::: MATERIAL PROVIDED :::

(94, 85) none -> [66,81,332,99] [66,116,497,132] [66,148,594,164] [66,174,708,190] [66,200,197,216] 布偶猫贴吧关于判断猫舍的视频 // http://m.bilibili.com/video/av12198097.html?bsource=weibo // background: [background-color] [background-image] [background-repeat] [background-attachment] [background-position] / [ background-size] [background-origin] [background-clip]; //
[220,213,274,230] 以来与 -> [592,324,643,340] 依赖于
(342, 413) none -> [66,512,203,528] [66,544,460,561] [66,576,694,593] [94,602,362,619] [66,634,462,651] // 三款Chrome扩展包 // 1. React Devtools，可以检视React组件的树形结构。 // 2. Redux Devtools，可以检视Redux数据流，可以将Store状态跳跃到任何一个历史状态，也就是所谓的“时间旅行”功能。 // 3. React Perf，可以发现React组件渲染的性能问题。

:::
::: MATERIAL PROVIDED :::

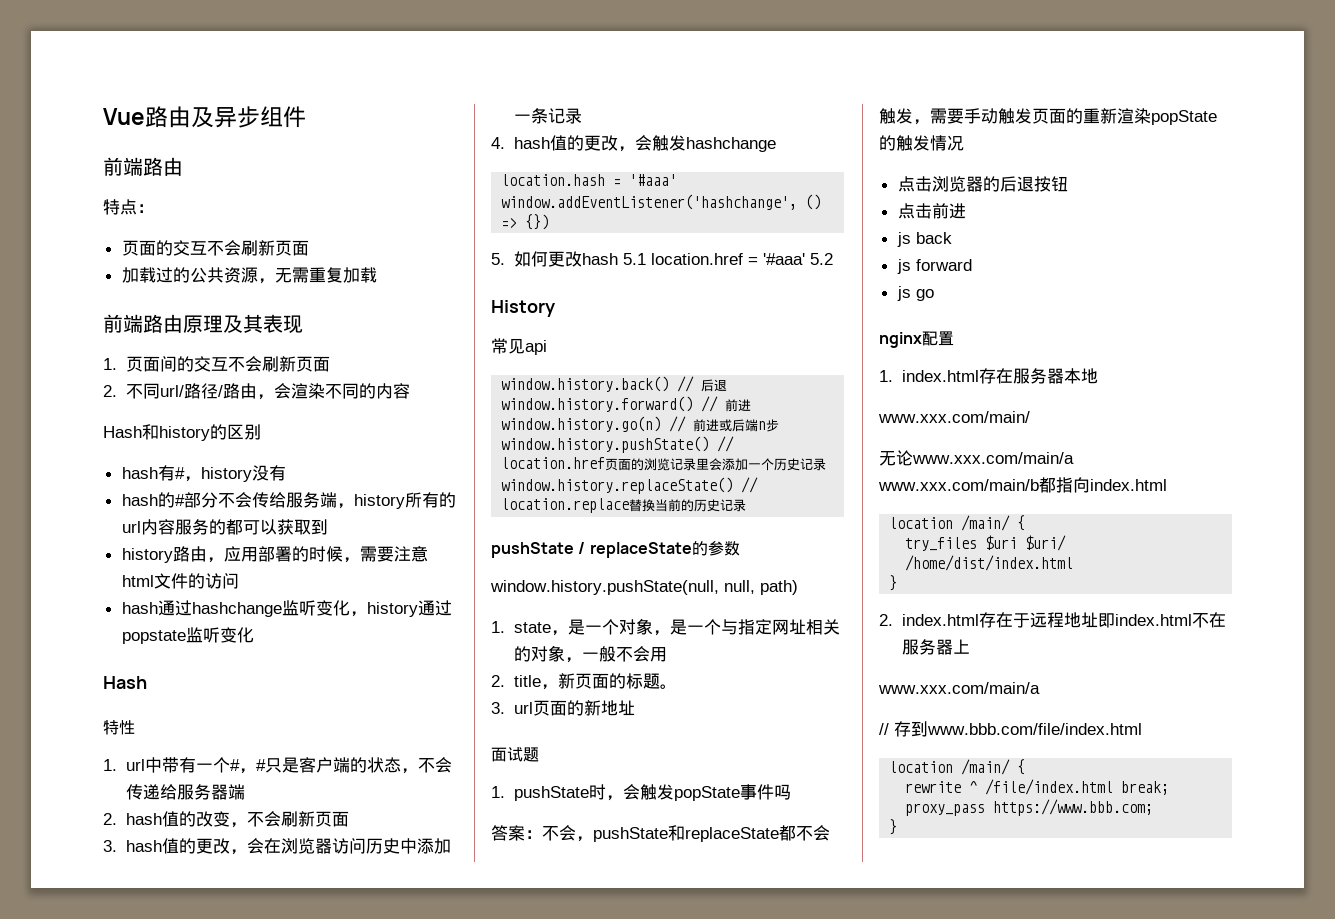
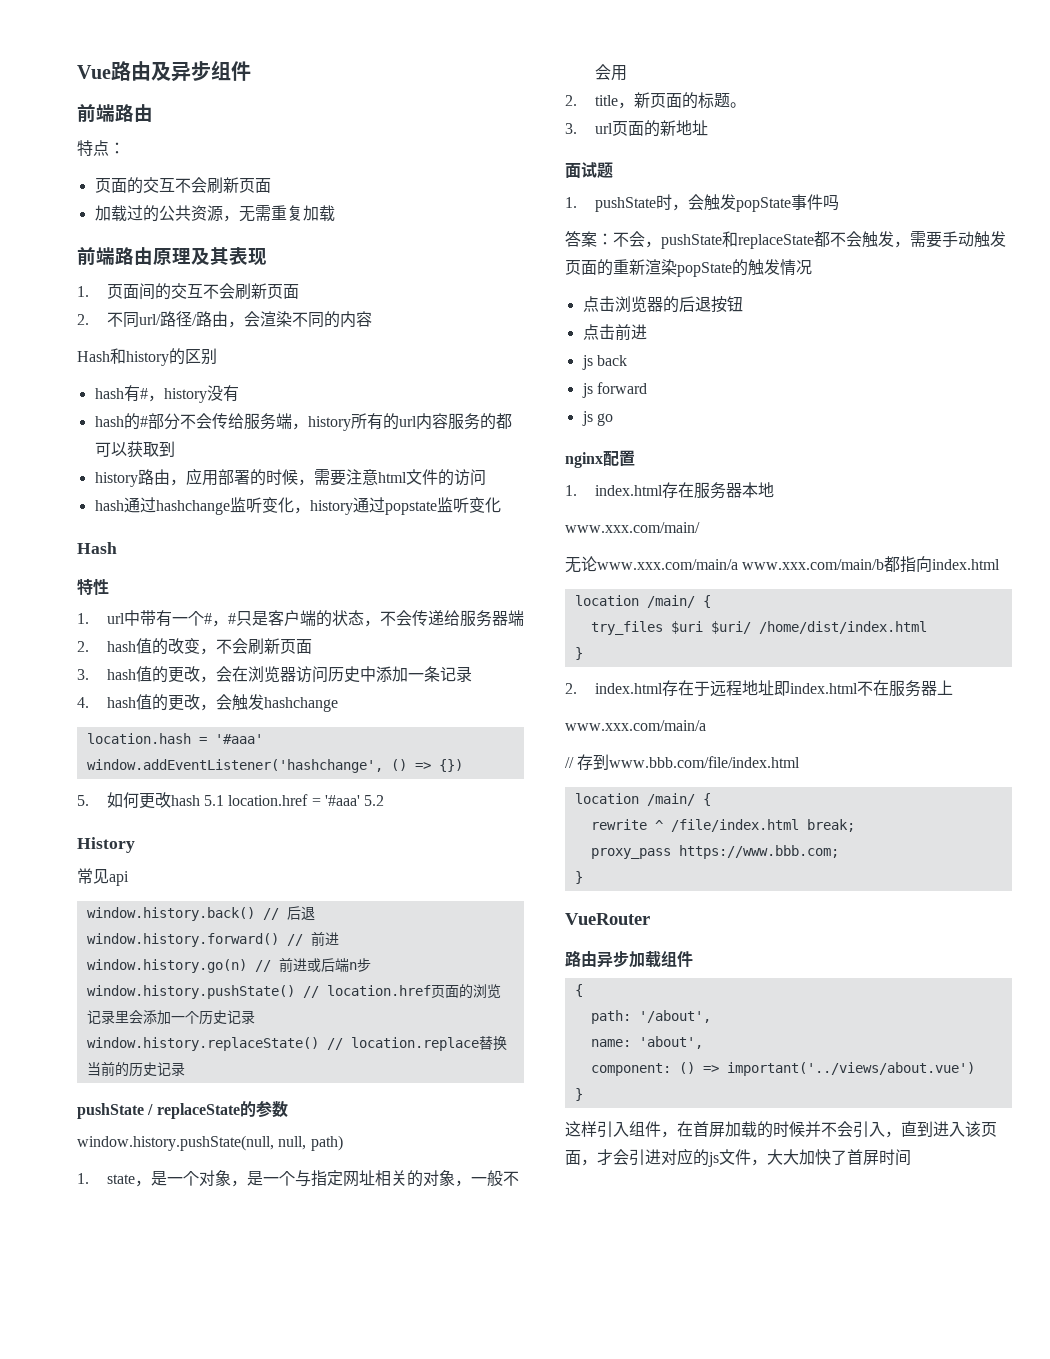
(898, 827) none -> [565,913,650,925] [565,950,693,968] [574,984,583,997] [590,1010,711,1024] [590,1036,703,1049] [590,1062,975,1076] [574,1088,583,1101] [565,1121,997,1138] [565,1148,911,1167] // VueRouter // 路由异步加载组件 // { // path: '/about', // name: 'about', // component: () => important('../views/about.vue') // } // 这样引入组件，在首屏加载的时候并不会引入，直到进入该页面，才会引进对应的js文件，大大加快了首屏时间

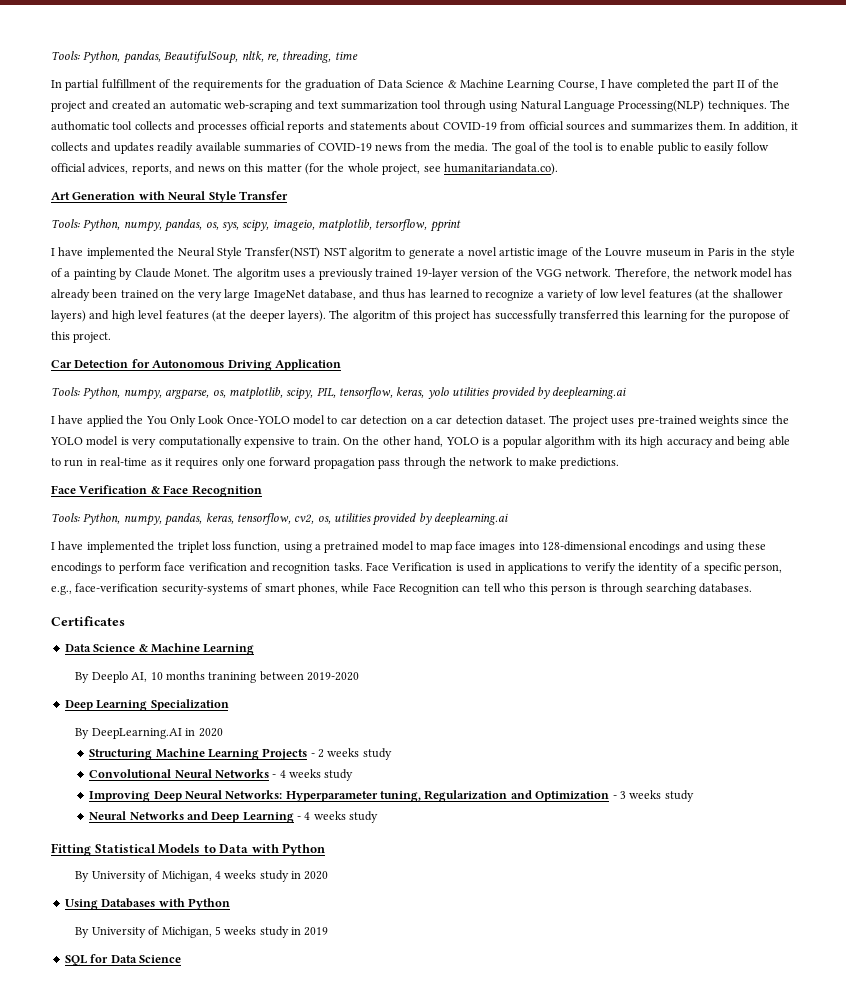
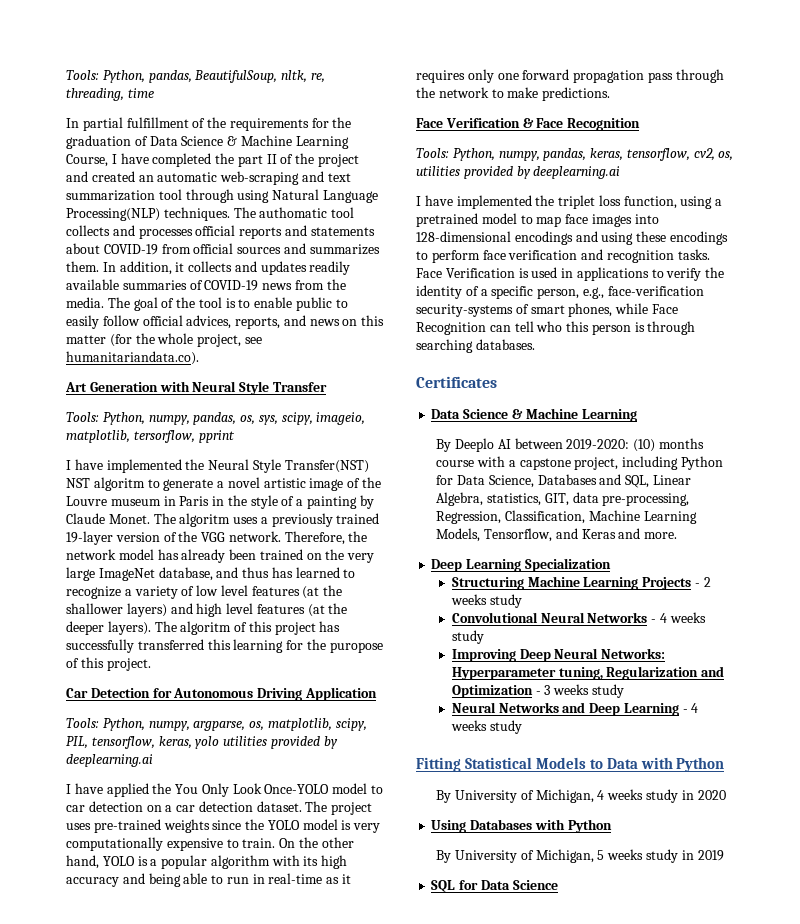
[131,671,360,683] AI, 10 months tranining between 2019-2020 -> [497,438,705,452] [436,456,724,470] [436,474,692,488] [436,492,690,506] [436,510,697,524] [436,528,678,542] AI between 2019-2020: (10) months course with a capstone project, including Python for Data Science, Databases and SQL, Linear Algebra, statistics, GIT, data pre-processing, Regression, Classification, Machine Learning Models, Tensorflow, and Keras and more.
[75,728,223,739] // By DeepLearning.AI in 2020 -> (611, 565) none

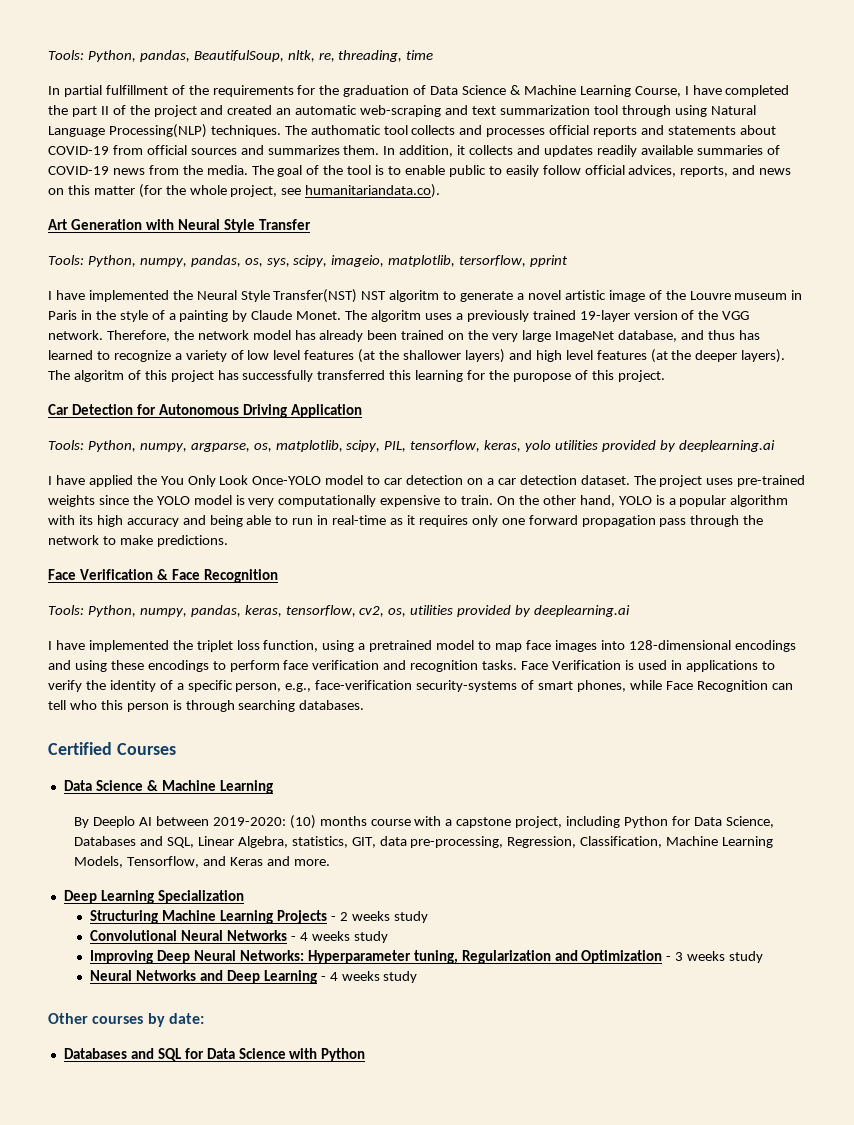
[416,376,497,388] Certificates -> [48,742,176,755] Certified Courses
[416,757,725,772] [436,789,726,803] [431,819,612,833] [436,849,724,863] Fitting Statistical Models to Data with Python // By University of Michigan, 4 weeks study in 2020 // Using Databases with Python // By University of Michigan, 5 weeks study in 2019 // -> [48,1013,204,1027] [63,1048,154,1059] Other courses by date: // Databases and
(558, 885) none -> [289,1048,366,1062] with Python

:::
::: MATERIAL PROVIDED :::

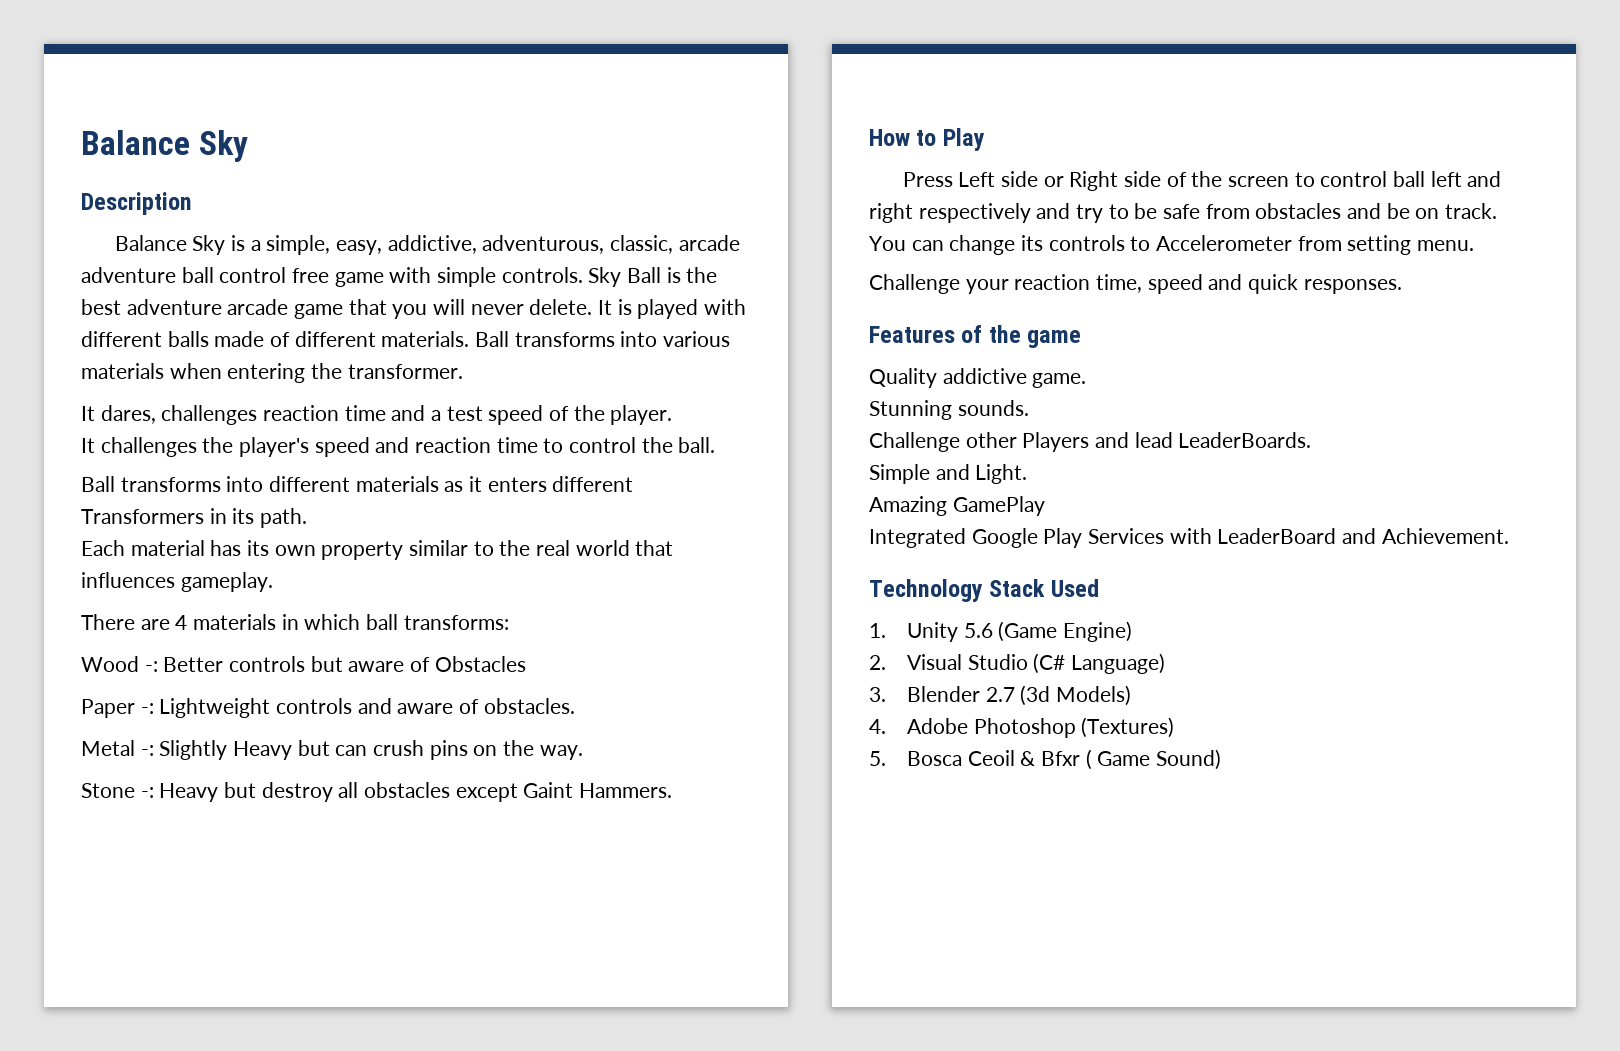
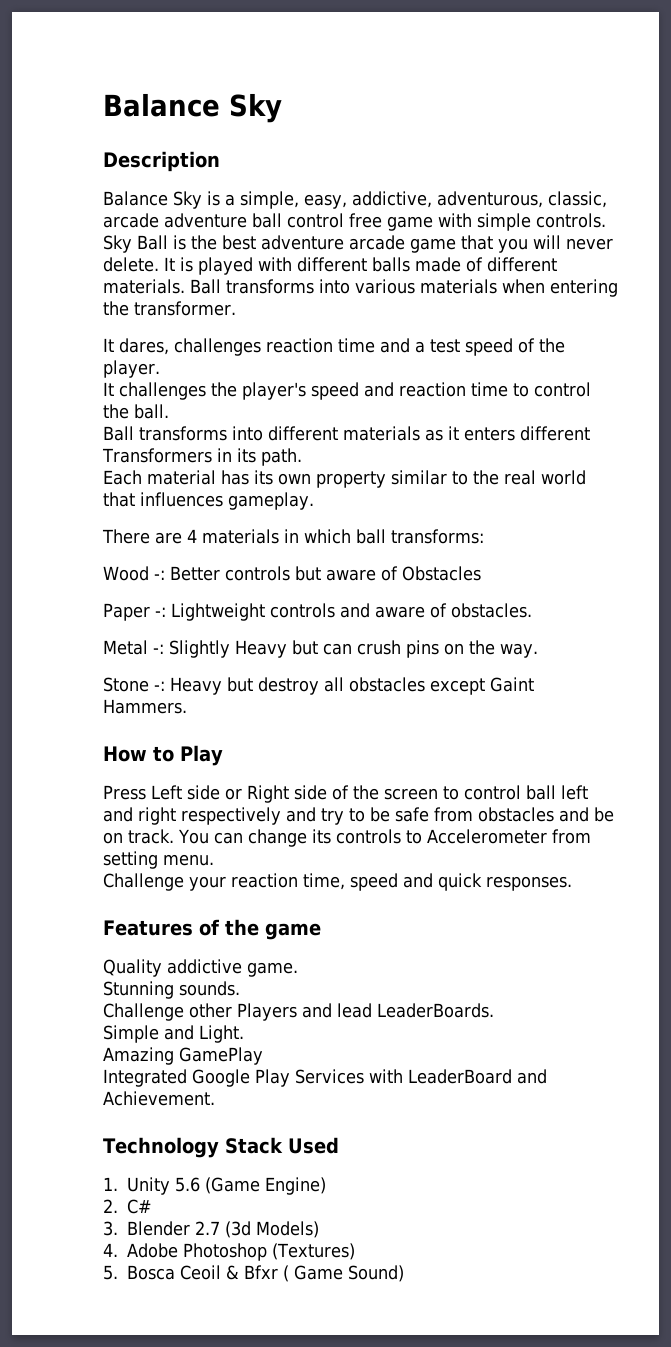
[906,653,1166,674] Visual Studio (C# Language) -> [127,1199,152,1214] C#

:::

:: WHAT IS BEING ASKED ::
Go back to the listing above and write out the lines starting at the one with "(898, 827) none" and ending at the one with "(558, 885) none", inclusive, exactly and without pictures.

:: OUTPUT OF THE EXERCISE ::
(898, 827) none -> [565,913,650,925] [565,950,693,968] [574,984,583,997] [590,1010,711,1024] [590,1036,703,1049] [590,1062,975,1076] [574,1088,583,1101] [565,1121,997,1138] [565,1148,911,1167] // VueRouter // 路由异步加载组件 // { // path: '/about', // name: 'about', // component: () => important('../views/about.vue') // } // 这样引入组件，在首屏加载的时候并不会引入，直到进入该页面，才会引进对应的js文件，大大加快了首屏时间

[131,671,360,683] AI, 10 months tranining between 2019-2020 -> [497,438,705,452] [436,456,724,470] [436,474,692,488] [436,492,690,506] [436,510,697,524] [436,528,678,542] AI between 2019-2020: (10) months course with a capstone project, including Python for Data Science, Databases and SQL, Linear Algebra, statistics, GIT, data pre-processing, Regression, Classification, Machine Learning Models, Tensorflow, and Keras and more.
[75,728,223,739] // By DeepLearning.AI in 2020 -> (611, 565) none

[416,376,497,388] Certificates -> [48,742,176,755] Certified Courses
[416,757,725,772] [436,789,726,803] [431,819,612,833] [436,849,724,863] Fitting Statistical Models to Data with Python // By University of Michigan, 4 weeks study in 2020 // Using Databases with Python // By University of Michigan, 5 weeks study in 2019 // -> [48,1013,204,1027] [63,1048,154,1059] Other courses by date: // Databases and
(558, 885) none -> [289,1048,366,1062] with Python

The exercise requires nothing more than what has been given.